Feb 23, 2012 at 10:11 comment added Konrad Rudolph @MrHappy Nonsense, TryParse is not there for performance reasons. Rather, it was retrofitted once they saw that throwing an exception when parsing is highly inappropriate. Eric Lippert acknowledges that int.Parse was an “unfortunate design decision”.
Feb 23, 2012 at 10:05 comment added Mattias Totally agree. +1
Feb 23, 2012 at 9:07 comment added dvdvorle @AdamRobinson: Tell Microsoft that. int.Parse and int.TryParse are prime examples. TryParse is only here because of performance reasons. Should I check that the string I want to parse only contains characters that can be converted to numbers? No I expect my input to be valid. If it's not valid, that is an exceptional condition, and a FormatException will be thrown by int.Parse which I can handle in a seperate catch clause. I can't miss an exceptions, whereas I can miss a boolean return value.

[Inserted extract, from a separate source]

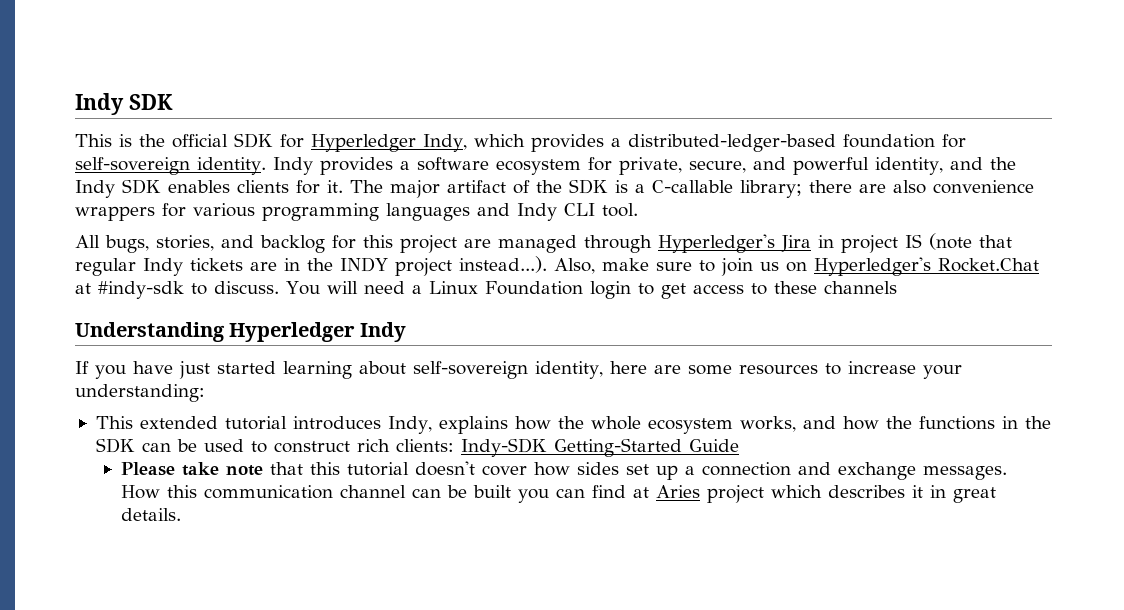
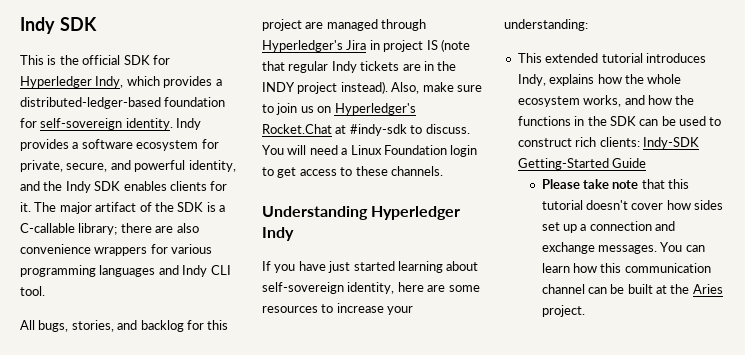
[459,256,547,273] instead...). -> [340,81,388,94] instead).
[823,281,897,294] channels -> [390,166,443,176] channels.
[120,485,160,499] How -> [660,242,705,252] [541,263,597,273] You can learn how
[517,485,996,503] [120,508,181,521] you can find at Aries project which describes it in great details. -> [656,284,723,294] [541,305,585,317] at the Aries project.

Feb 23, 2012 at 3:42 comment added Adam Robinson @MrHappy: Exceptions absolutely are not meant for this. Exceptions are meant for exceptional conditions, meaning they are conditions that should not normally occur while your program is executing. Your code should always preemptively check to see if the data is valid. Exceptions are not meant to serve as lazy validation routines.
Feb 22, 2012 at 23:11 comment added dvdvorle Please don't use this. Exceptions are meant for this. If you're worrying about performance because of Exception creation check the preconditions before calling this method.